El primer contacto con internet fue a través de una amiga, quien me dijo: “Vamos a un ciber-café, podremos entrar a un montón de páginas con imágenes y datos”. Entonces, pensaba que se refería a una biblioteca. Instalada en 1995, mis preocupaciones eran conservar mi empleo, terminar la tesis, pagar el auto. Ni por asomo me imaginaba que algo así pudiera existir. Mi curiosidad nos llevó a la única plaza comercial que había en la ciudad, entramos a un local con algunas computadoras. “Google” se presentó ante mí por primera vez dejándome con la boca abierta.
A los de mi generación llamada X, quizá esta historia les resulte familiar. Somos los que nacimos entre 1965 y 1981. Los que nos entreteníamos contando autos en la carretera a falta de dispositivos electrónicos, jugábamos Atari, alucinábamos con MTV, grabamos nuestros programas favoritos en videocasetes, escuchábamos a Michael Jackson en walkman y adorábamos a E.T. Después de haber superado la poca supervisión y la ausencia de diálogo paternal, lo nuestro fue empezar trabajar, sin importar el barrio, ni la paga, ni la empresa. Sin cuestionar ni discutir.
Vimos nacer el internet, derrumbarse el muro de Berlín, sobrevivimos al temblor del 85. Éramos rebeldes, cínicos y comprometidos. Leíamos, hacíamos ejercicio, nos sabíamos de memoria los números de teléfono y hasta las fechas de cumpleaños de nuestros amigos, las fotos instantáneas que desplegaba nuestra cámara Polaroid nos maravillaban.
Nunca imaginé que aquél ciber-café se hubiera instalado en nosotros y de tiempo completo.
Cada generación es como una puerta que nos conduce a un mundo desconocido, resultado de la herencia y de la construcción de algo nuevo. Ansiosa por remplazar a la anterior, por establecer nuevas reglas, por renovarse. En esa brecha, miramos con recelo y desconfianza a las nuevas generaciones. Los consideramos débiles emocionales, que no aceptan las críticas y el rechazo. ¿Deberían de hacerlo?, me pregunto yo. Los resultados de cada una son el proceso lógico de continuidad. Si las nuevas generaciones fueran iguales a las anteriores, entonces, en donde quedaría la evolución.
Me rebelé a mi madre que preparaba la comida, que era el pilar del seno familiar, “No me quedaré en casa, trabajaré, tendré objetivos personales y lucharé por ellos”, le decía. Ahora, mi hija me dice: “No pasaré mi vida encerrada en un trabajo, viajaré, tendré mi propia empresa y ayudaré al planeta”. Se rebela al estereotipo de la mujer que sale a trabajar, que tiene reuniones, que no comparte tiempo con ella. Se niega a ser como yo, pero también se rebela a ser como mi madre, mi hija desea explorar el mundo y sacar la máxima experiencia. El sentido de la vida le parece confuso. “Si solo trabajamos, estudiamos, comemos y dormimos”, entonces, ¿cuál es el sentido?, me pregunta. Me siento como un rumiante, viéndolo así, bajo su aguda mirada.
El reto que afrontarán las nuevas generaciones será configurar el medio que les proporcione la gama de experiencias que desean vivir. Nuestros intereses les parecen mezquinos, egoístas y absurdos. Se inclinan por el cuidado ambiental, por la justicia, por los horarios flexibles. Algún día, construirán un mundo a su imagen y semejanza, así como lo construimos nosotros. Si los niños y jóvenes nacidos después del 2000 pertenecen a la generación de cristal, entonces los que nacimos antes, podríamos ser la generación de vidrio. El vidrio es fuerte pero amorfo.
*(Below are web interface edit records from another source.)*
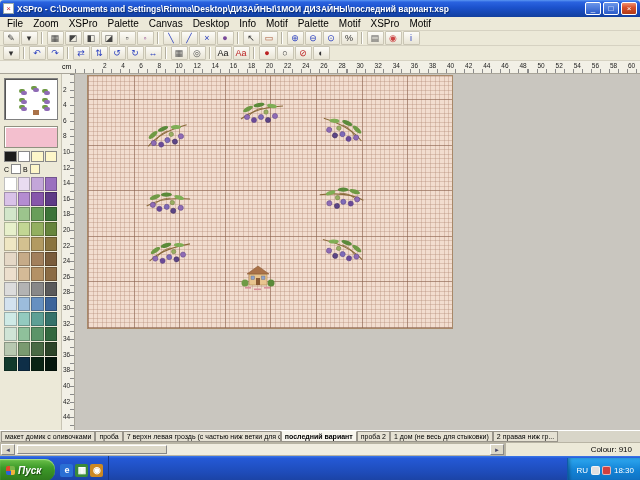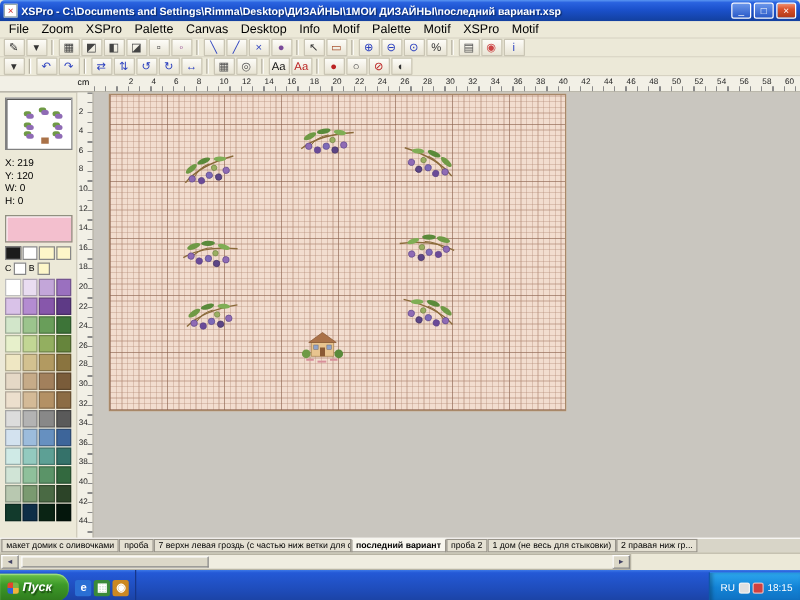--- a/index.html
+++ b/index.html
@@ -321,12 +321,6 @@
             <span class="pv-house" style="left: 26.95px; top: 30.27px;"></span>
           </div>
       </div>
-      <div class="coords">
-        <div>X: 219</div>
-        <div>Y: 120</div>
-        <div>W: 0</div>
-        <div>H: 0</div>
-      </div>
       <div class="cur-color" style="background: rgb(243, 191, 206);"></div>
       <div class="mini-row">
           <span class="mini-swatch" style="background: rgb(28, 28, 28);"></span>

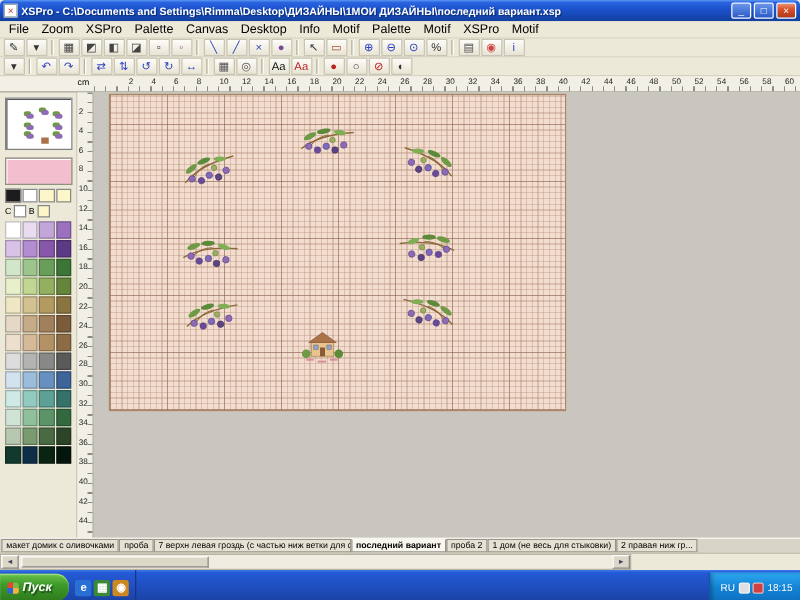--- a/index.html
+++ b/index.html
@@ -570,6 +570,9 @@
       </span>
       <span class="scroll-btn">►</span>
     </div>
+    <div class="status-panel">
+      <span>Colour: 910</span>
+    </div>
   </div>
 
   <div class="taskbar">

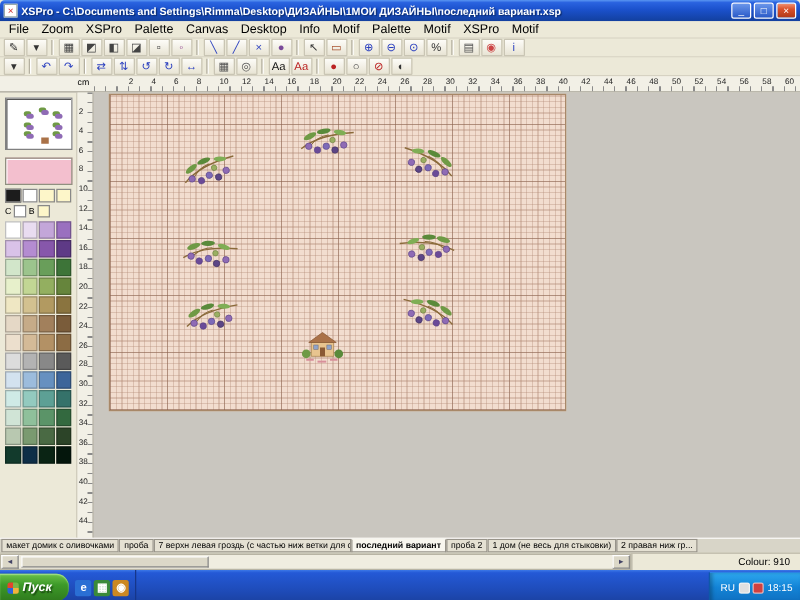--- a/index.html
+++ b/index.html
@@ -591,7 +591,7 @@
           <span class="tray-icon" style="background: rgb(224, 224, 224);"></span>
           <span class="tray-icon" style="background: rgb(208, 64, 64);"></span>
         </span>
-      <span>18:15</span>
+      <span>18:30</span>
     </div>
   </div>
El cristal es frágil, pero con brillo, finura y armonía estética. Es difícil inclinarse por alguno de los dos. Ambos son valiosos.
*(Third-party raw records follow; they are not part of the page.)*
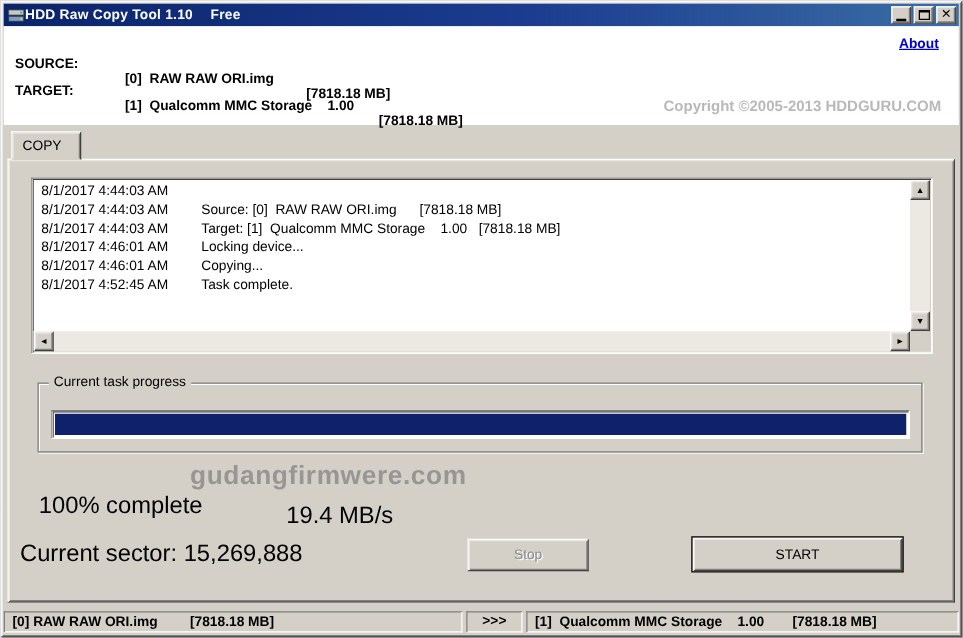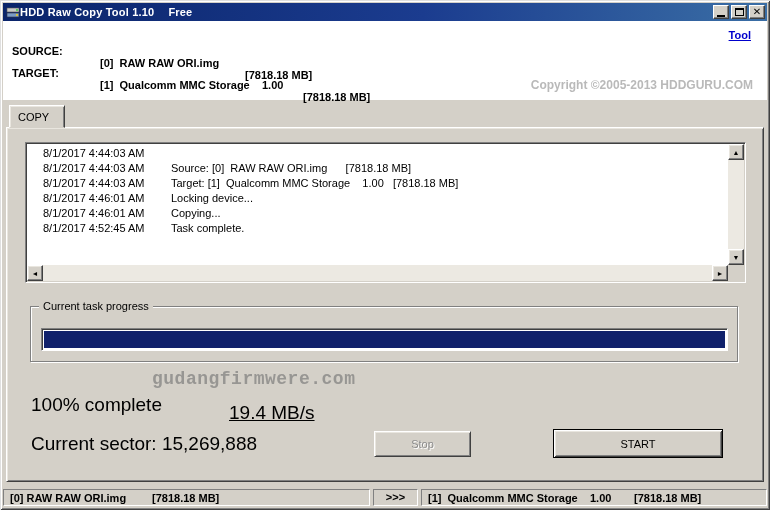--- a/index.html
+++ b/index.html
@@ -177,7 +177,7 @@
       <span class="hvalue">[1]  Qualcomm MMC Storage    1.00</span>
       <span class="hsize-tgt">[7818.18 MB]</span>
     </div>
-    <span class="about">Tool</span>
+    <span class="about">About</span>
     <span class="copyright">Copyright ©2005-2013 HDDGURU.COM</span>
   </div>
 

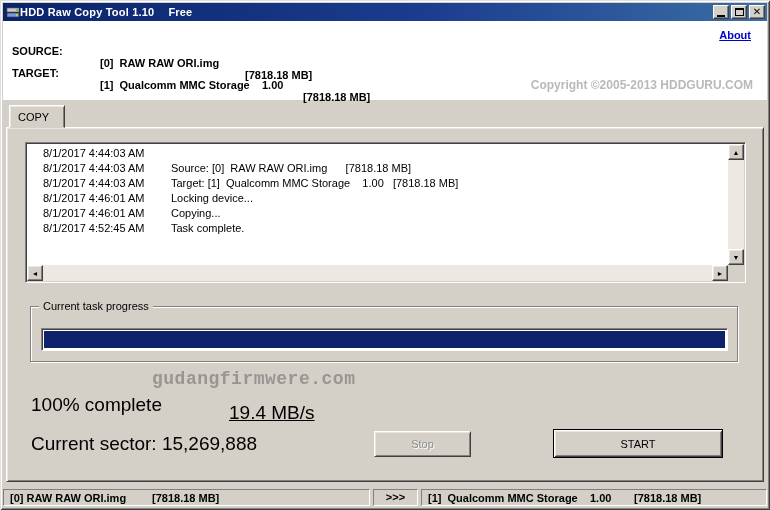--- a/index.html
+++ b/index.html
@@ -66,7 +66,7 @@
     box-shadow: inset 1px 1px 0 #404040, inset -1px -1px 0 #d4d0c8;
   }
   .loginner { position:absolute; left:2px; top:3px; right:18px; bottom:18px; overflow:hidden; }
-  .log-line { font-size:11px; line-height:15px; color:#000; white-space:pre; padding-left:15px; }
+  .log-line { font-size:11px; line-height:15px; color:#000; white-space:pre; padding-left:5px; }
   .log-time { display:inline-block; width:128px; white-space:pre; }
   .log-msg  { white-space:pre; }
 

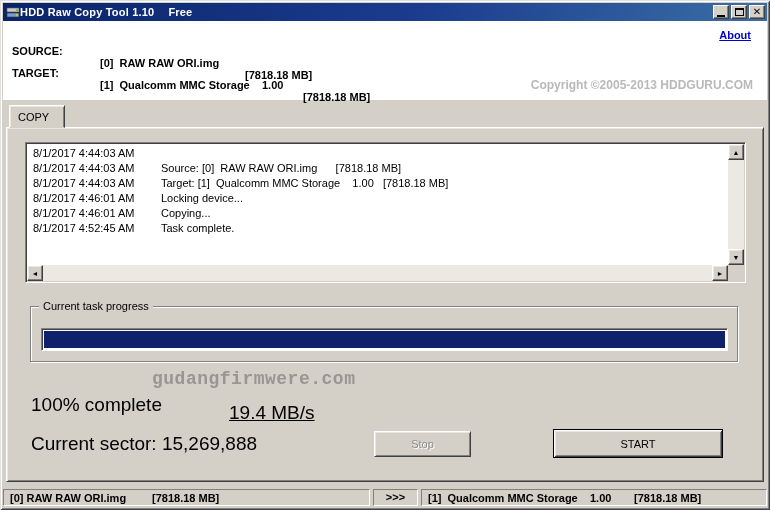--- a/index.html
+++ b/index.html
@@ -99,8 +99,8 @@
   .pfill { position:absolute; left:2px; top:2px; bottom:2px; width:99%; background:#10216b; }
 
   
-  .watermark { position:absolute; left:152px; top:369px; font-size:18px; font-weight:bold;
-               color:rgba(118,118,118,0.65); letter-spacing:.5px;font-family:Liberation Mono, monospace; }
+  .watermark { position:absolute; left:152px; top:369px; font-size:21px; font-weight:bold;
+               color:rgba(118,118,118,0.65); letter-spacing:.5px; }
   .bigtext { position:absolute; font-size:19px; color:#000; white-space:pre; }
   .pct   { left:31px;  top:394px; }
   .speed { left:229px; top:402px;text-decoration:underline; }

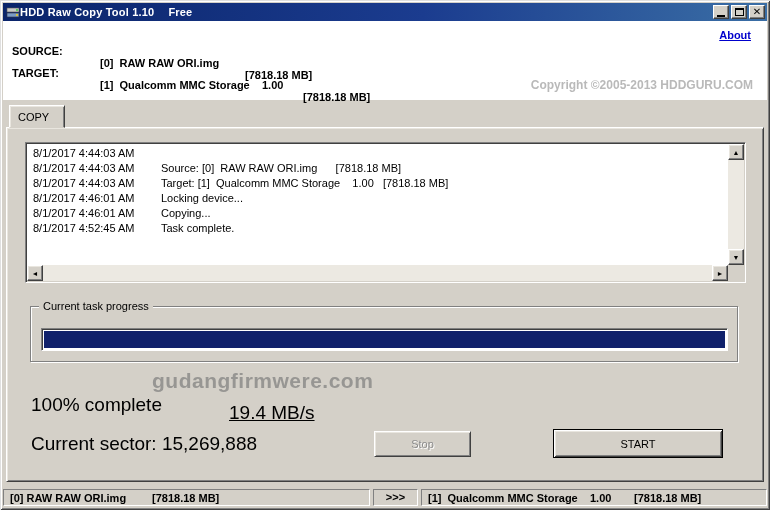--- a/index.html
+++ b/index.html
@@ -103,7 +103,7 @@
                color:rgba(118,118,118,0.65); letter-spacing:.5px; }
   .bigtext { position:absolute; font-size:19px; color:#000; white-space:pre; }
   .pct   { left:31px;  top:394px; }
-  .speed { left:229px; top:402px;text-decoration:underline; }
+  .speed { left:229px; top:402px; }
   .sector{ left:31px;  top:433px; }
 
   

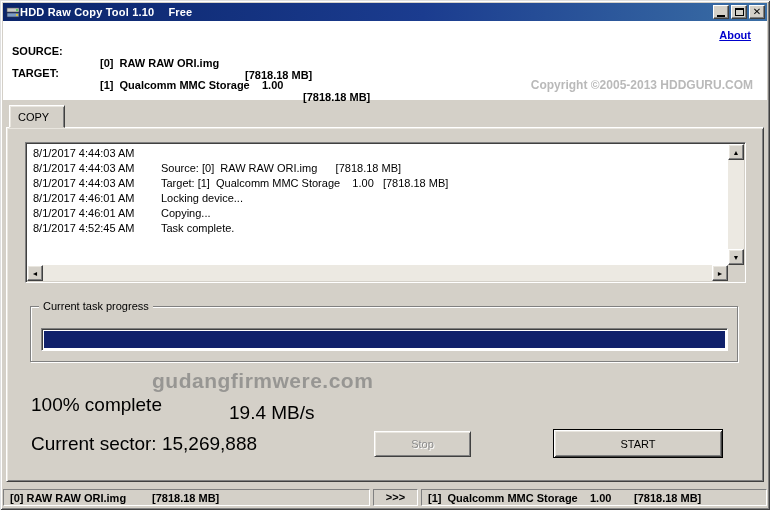--- a/index.html
+++ b/index.html
@@ -104,7 +104,7 @@
   .bigtext { position:absolute; font-size:19px; color:#000; white-space:pre; }
   .pct   { left:31px;  top:394px; }
   .speed { left:229px; top:402px; }
-  .sector{ left:31px;  top:433px; }
+  .sector{ left:16px;  top:433px; }
 
   
   .btn {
Su futuro encierra una gran interrogante, pero de nuestros cabellos con frizz, del cinismo jocoso que nos caracterizaba, de las telas coloridas, tampoco nuestros padres tenían una gran expectativa. Sin embargo, hoy en día, la generación X, soporta gran parte de la economía del planeta. Entonces, porque no imaginar que algún día el mundo será diferente sin duda, pero con suerte será más ecológico, humano y sobre todo más amable.
Ellos no logran ver a los adolescentes que fuimos, nosotros, aún no vemos a los adultos que un día serán, pero la ferocidad en su mirada me recuerda a la misma que teníamos a su edad.